▶ **WORK ORDER**
Report how many lines of the material contain the string "background". Add nothing beyond the number.

▶ **AVAILABLE DATA**
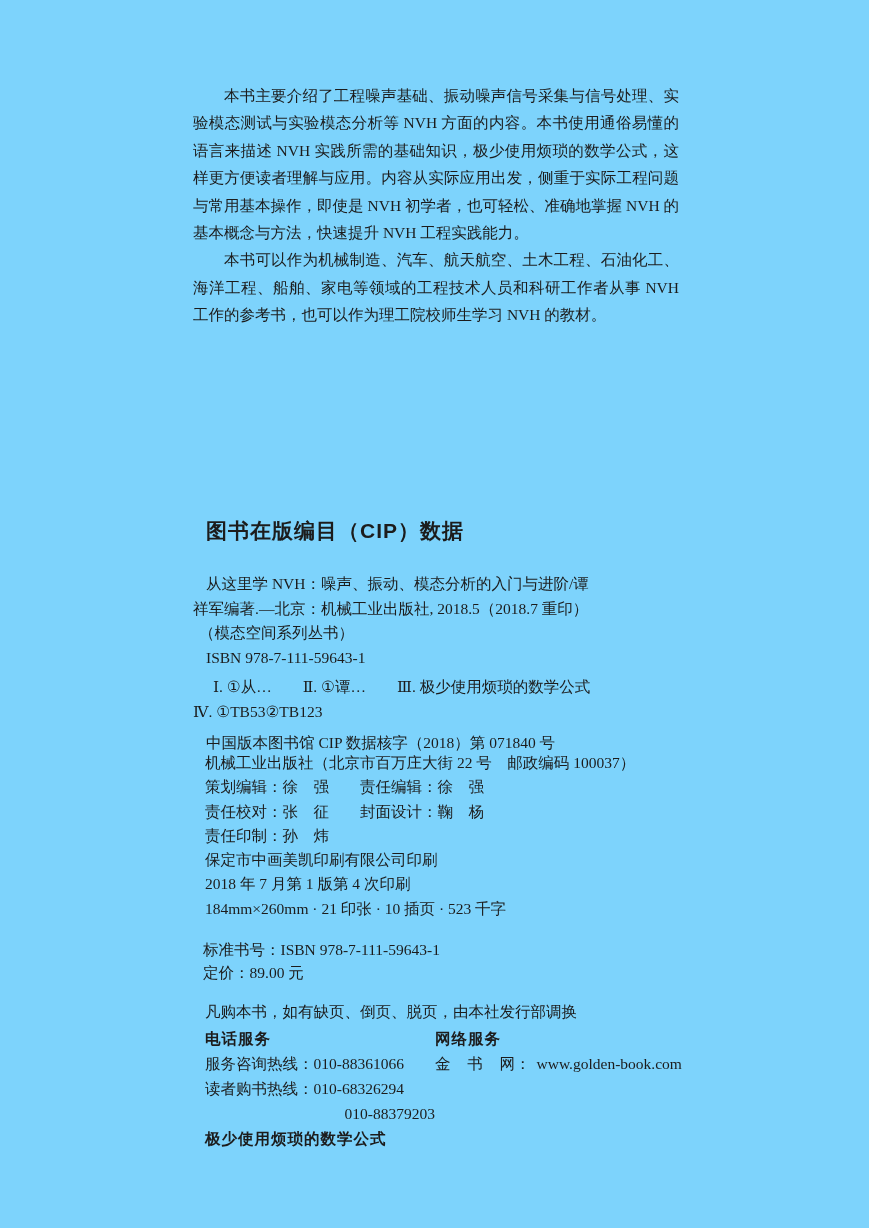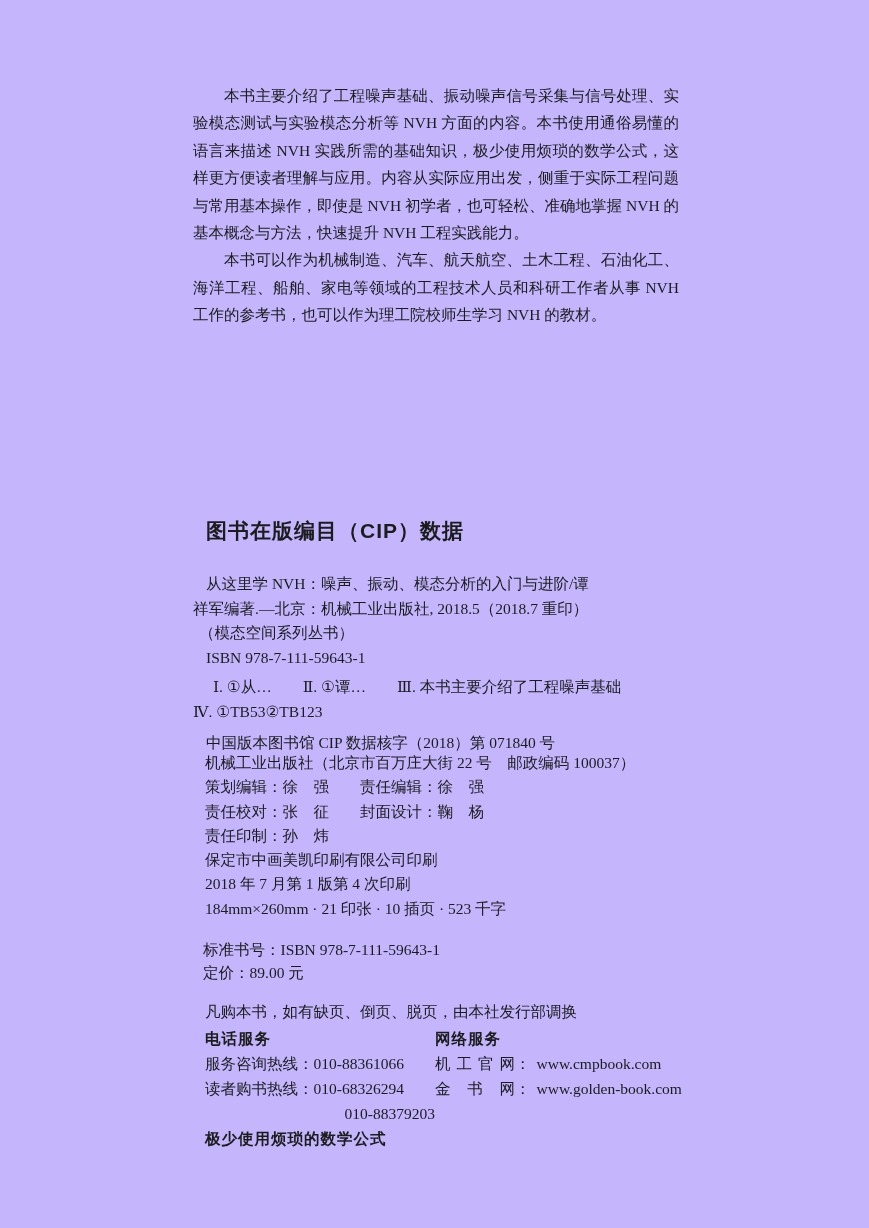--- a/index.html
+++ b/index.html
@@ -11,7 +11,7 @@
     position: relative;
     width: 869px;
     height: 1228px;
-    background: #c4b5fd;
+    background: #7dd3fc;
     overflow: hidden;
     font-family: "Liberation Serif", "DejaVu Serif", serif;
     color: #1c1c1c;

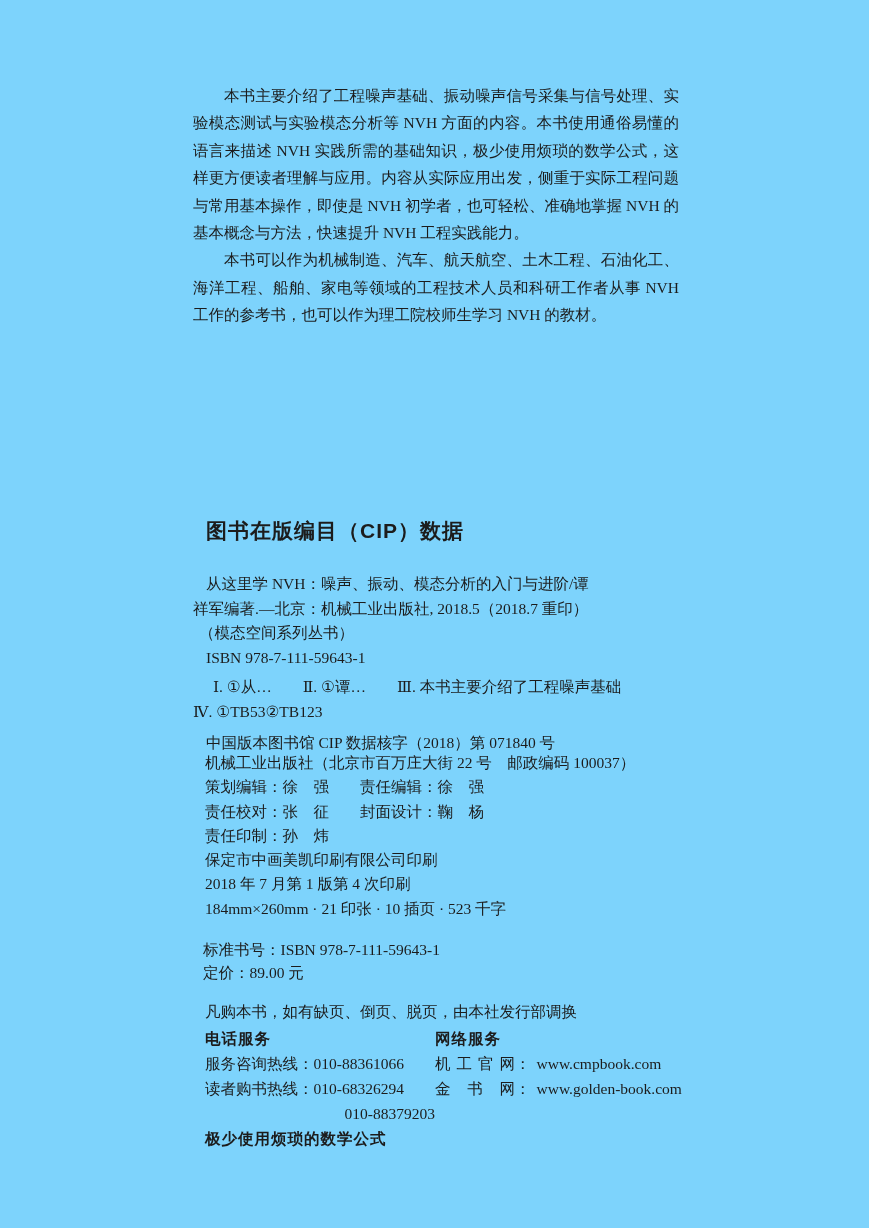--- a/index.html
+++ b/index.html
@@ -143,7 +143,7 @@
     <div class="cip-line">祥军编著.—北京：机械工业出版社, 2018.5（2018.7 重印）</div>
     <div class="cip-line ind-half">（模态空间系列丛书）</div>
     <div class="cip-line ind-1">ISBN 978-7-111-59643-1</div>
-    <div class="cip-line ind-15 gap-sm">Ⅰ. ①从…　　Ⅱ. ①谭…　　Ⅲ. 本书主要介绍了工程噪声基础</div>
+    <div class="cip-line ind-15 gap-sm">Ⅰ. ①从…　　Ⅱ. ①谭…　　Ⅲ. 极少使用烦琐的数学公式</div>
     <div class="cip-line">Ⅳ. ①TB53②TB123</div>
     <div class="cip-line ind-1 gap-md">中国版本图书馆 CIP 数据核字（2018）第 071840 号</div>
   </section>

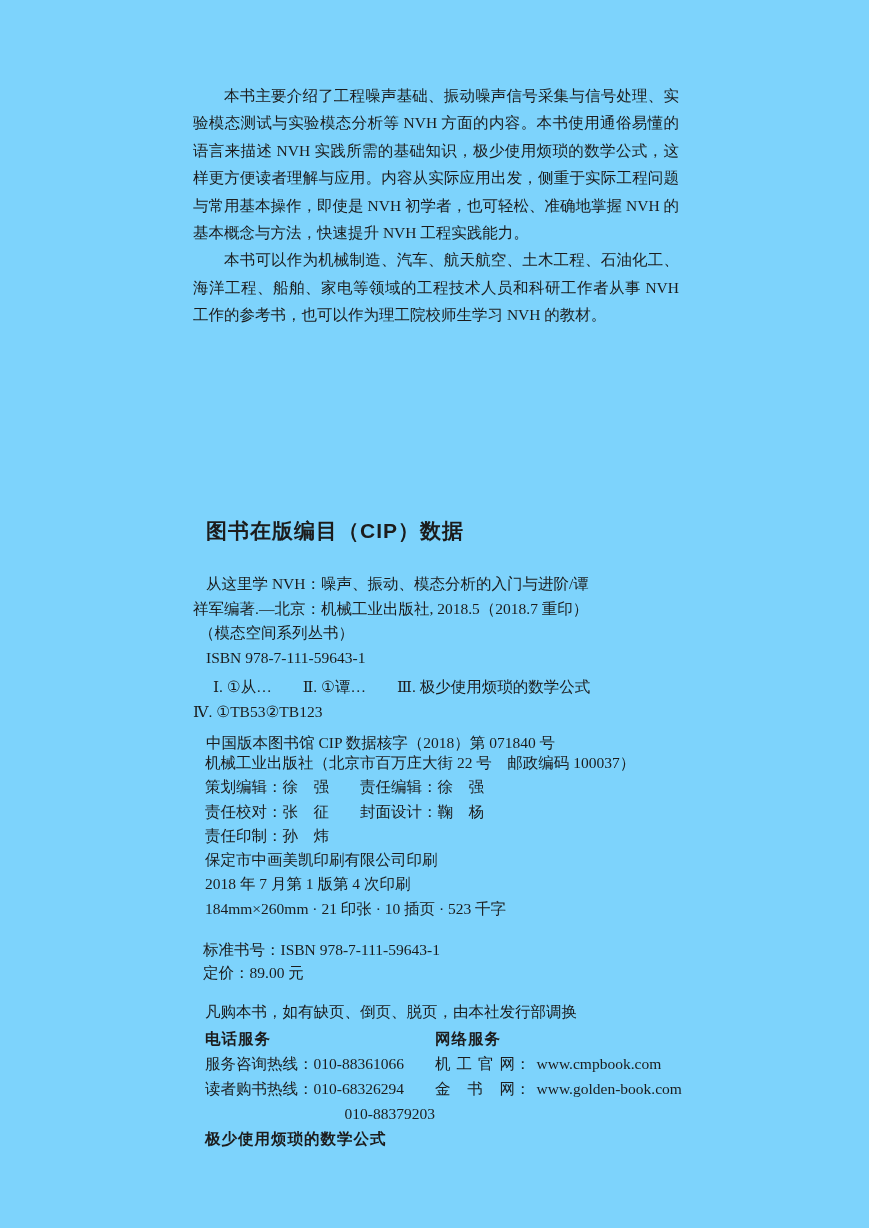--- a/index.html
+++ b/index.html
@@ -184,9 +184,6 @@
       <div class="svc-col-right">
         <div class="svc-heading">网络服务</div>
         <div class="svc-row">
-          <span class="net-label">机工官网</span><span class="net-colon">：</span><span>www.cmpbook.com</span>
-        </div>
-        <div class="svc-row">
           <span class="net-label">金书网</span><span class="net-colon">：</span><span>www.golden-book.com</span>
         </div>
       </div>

▶ **ANSWER TO THE EXERCISE**
2